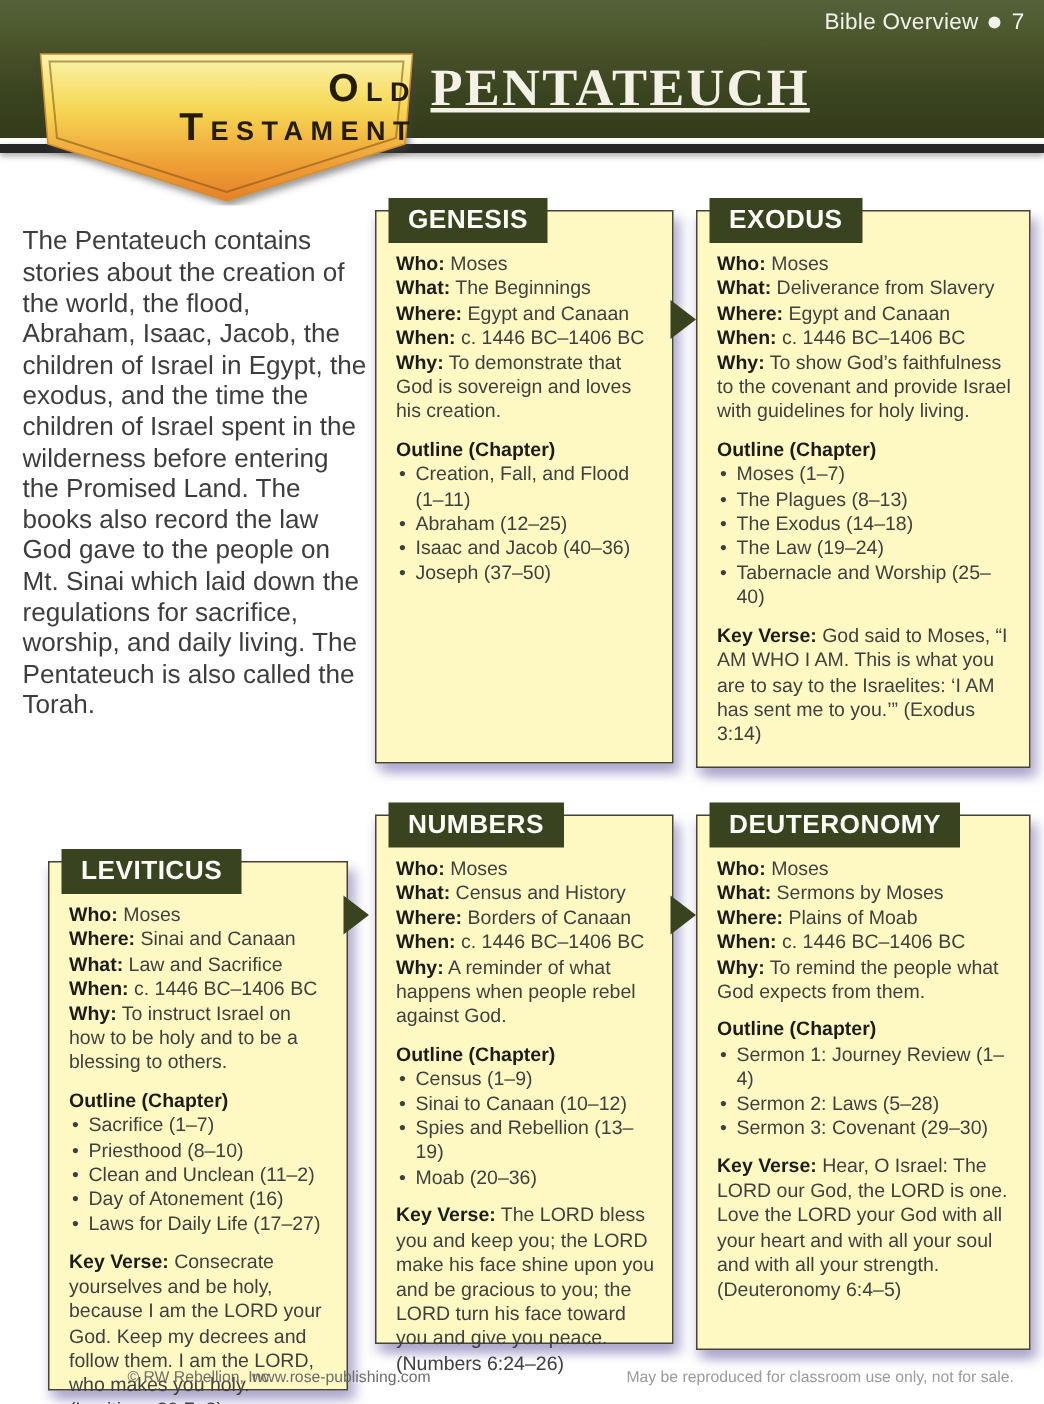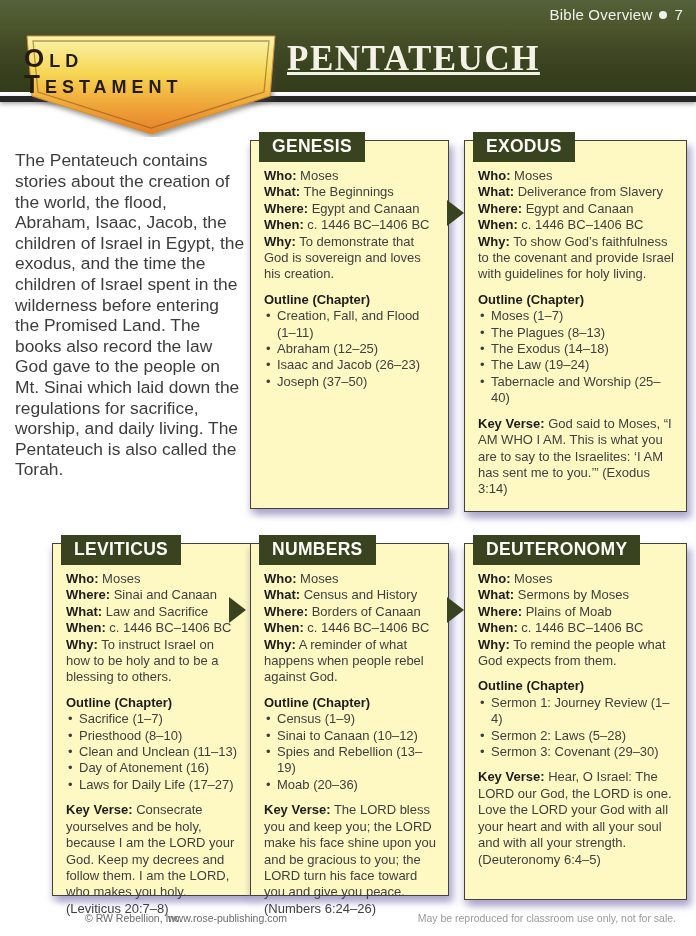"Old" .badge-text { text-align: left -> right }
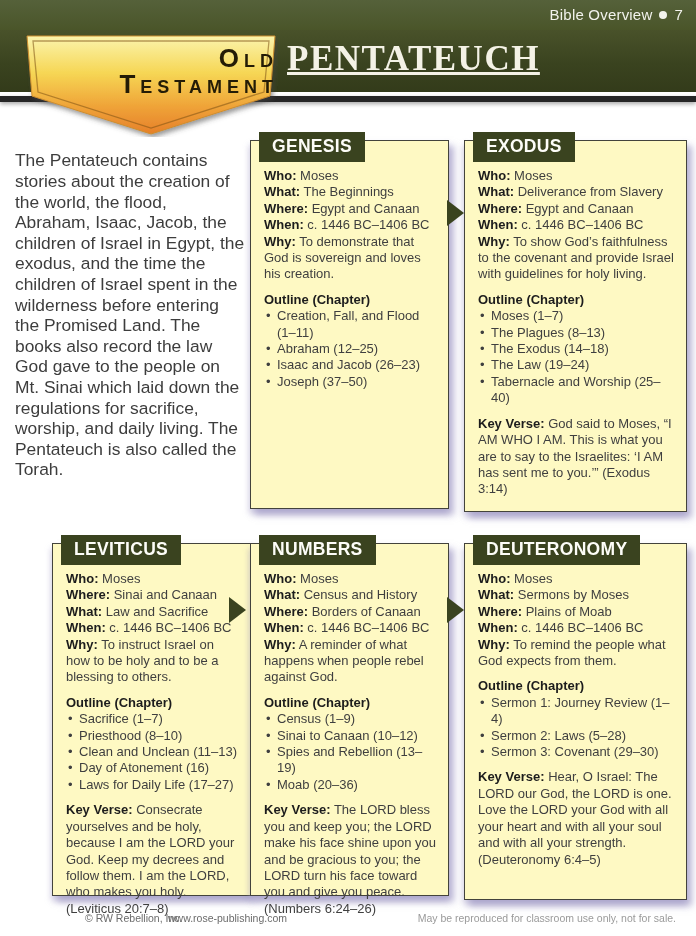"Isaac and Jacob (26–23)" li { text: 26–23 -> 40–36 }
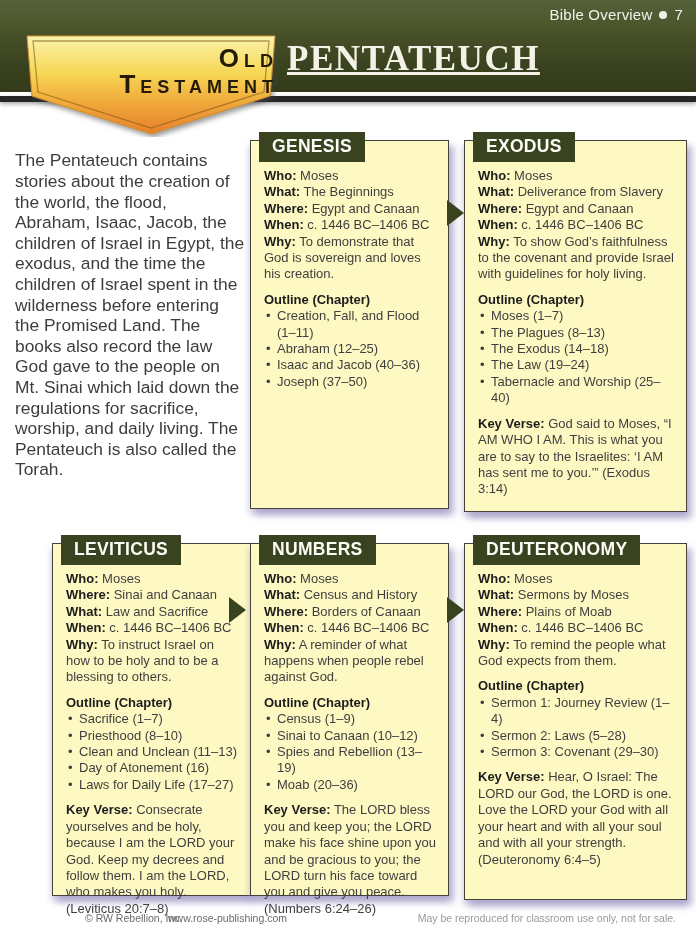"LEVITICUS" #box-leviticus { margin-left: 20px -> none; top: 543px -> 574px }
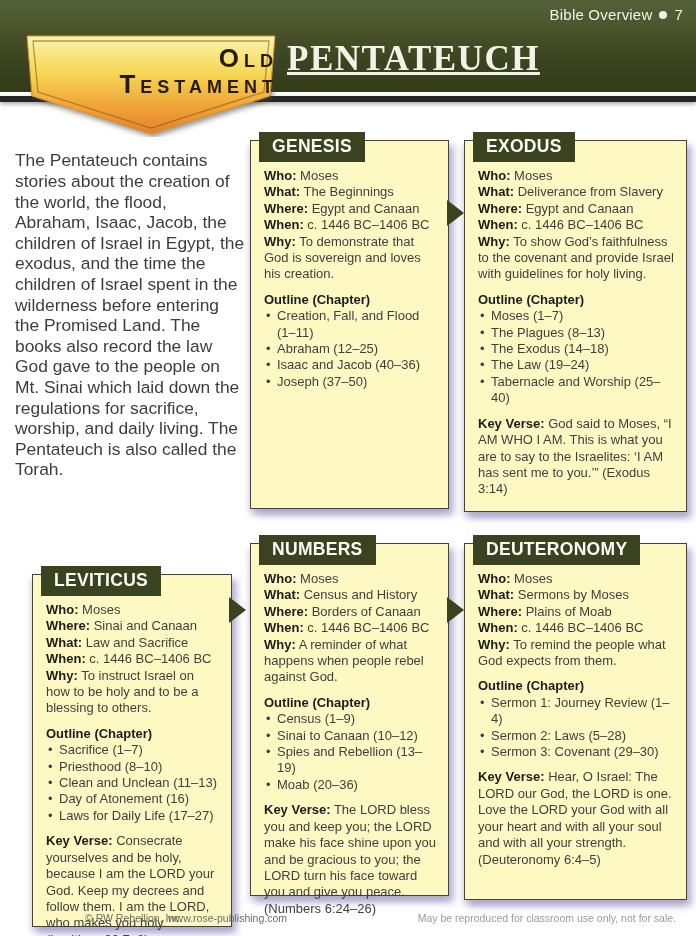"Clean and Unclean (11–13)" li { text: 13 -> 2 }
★ ★ ★ ★
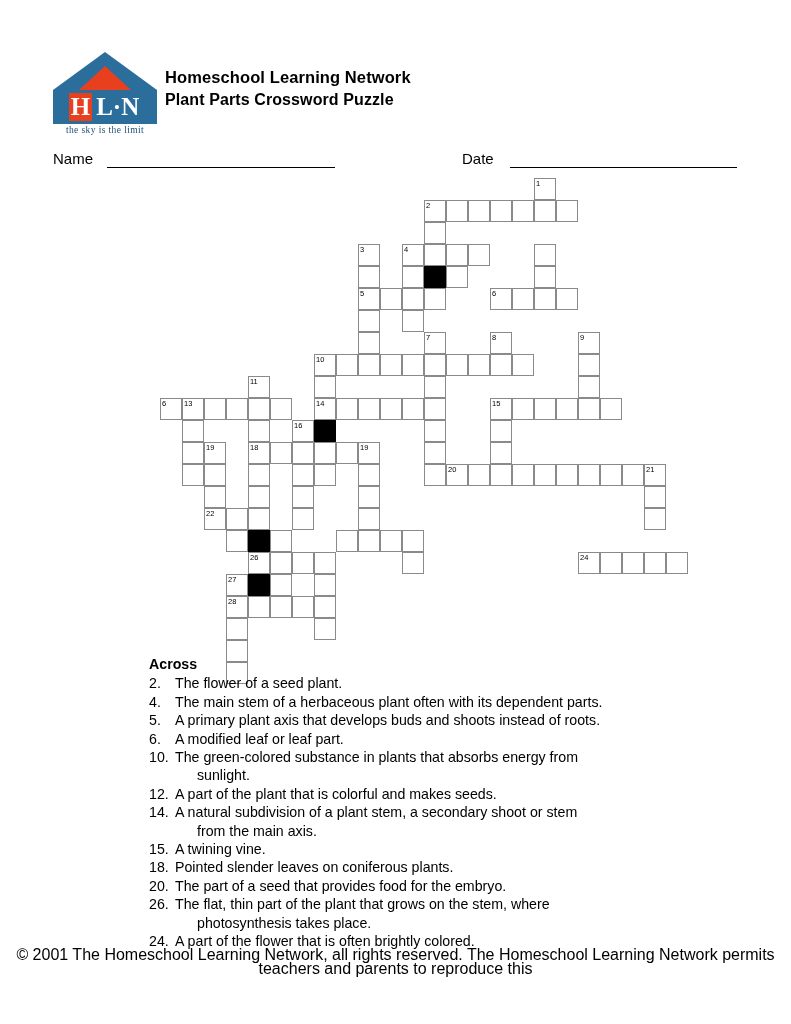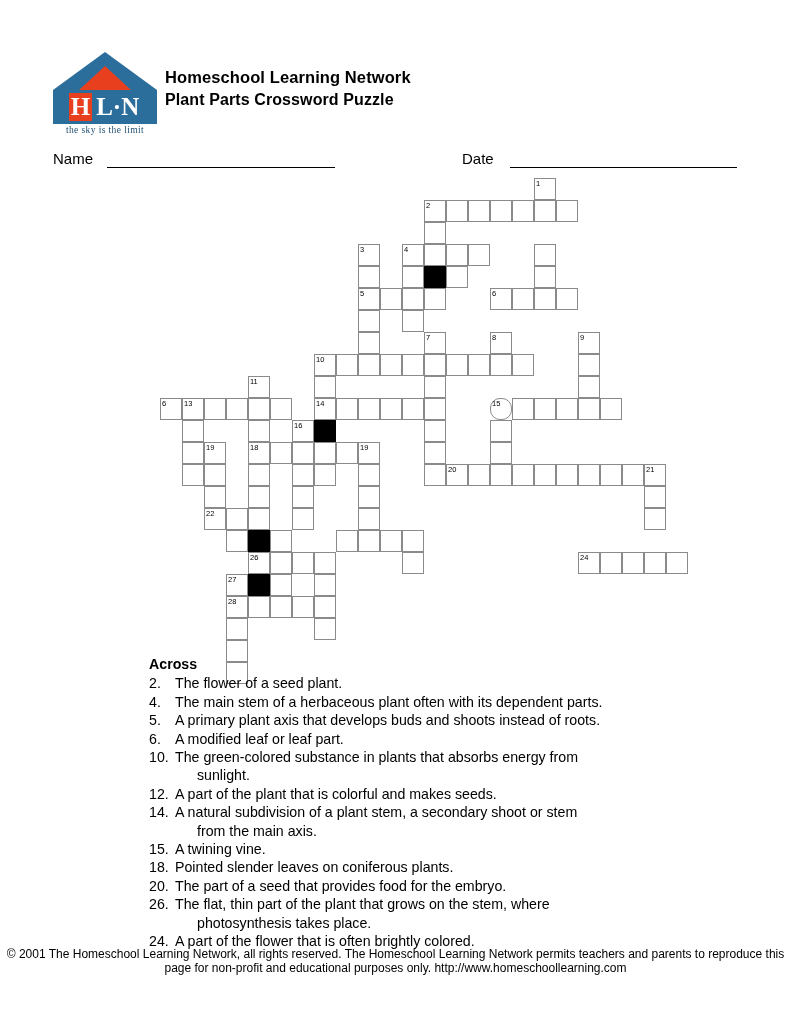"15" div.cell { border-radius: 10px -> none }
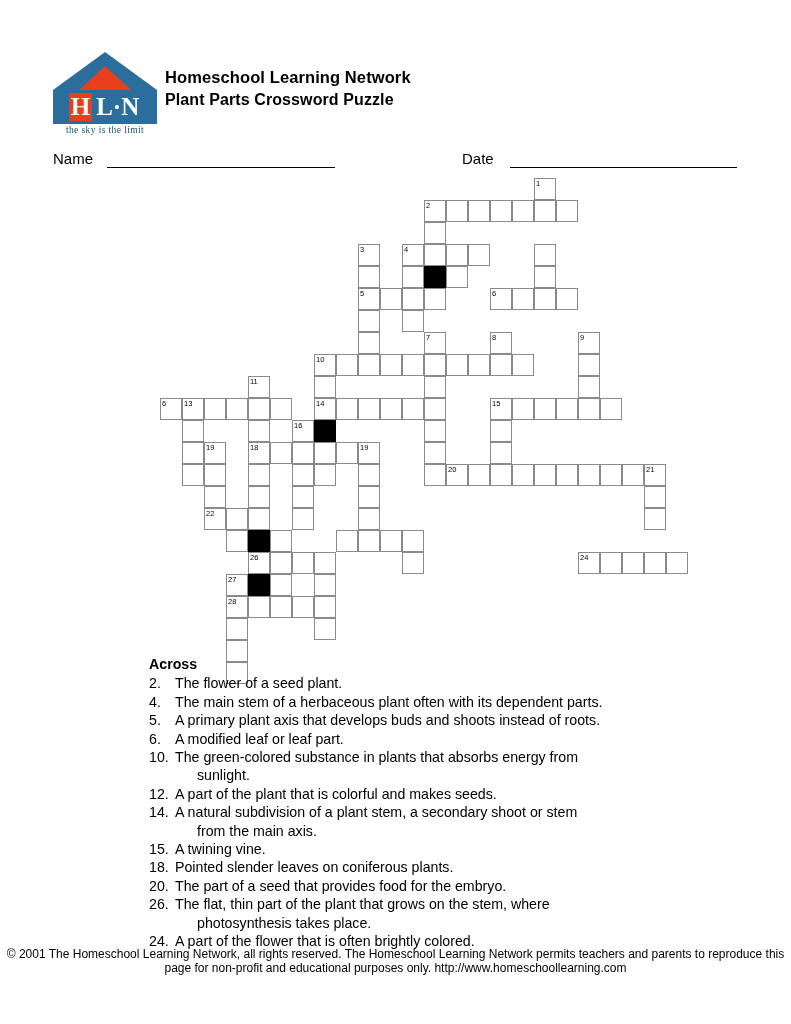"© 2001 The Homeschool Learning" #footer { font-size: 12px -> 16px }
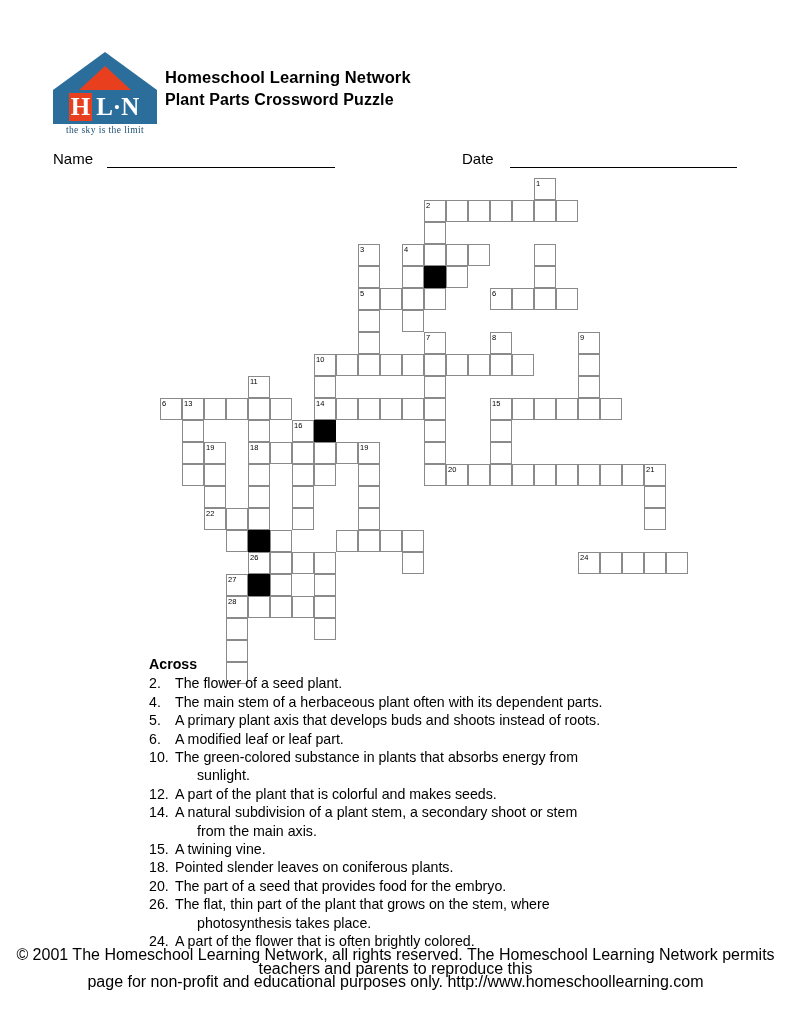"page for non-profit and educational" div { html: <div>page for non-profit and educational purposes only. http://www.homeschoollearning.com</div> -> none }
★ ★ ★ ★
Task instructions: In the listing above, find the line with "text-align: left ->" and the line with "text: 13 ->". Transcribe those two and everything between, exactly, leaving out pictures.

Response for this exercise:
"Old" .badge-text { text-align: left -> right }
"Isaac and Jacob (26–23)" li { text: 26–23 -> 40–36 }
"LEVITICUS" #box-leviticus { margin-left: 20px -> none; top: 543px -> 574px }
"Clean and Unclean (11–13)" li { text: 13 -> 2 }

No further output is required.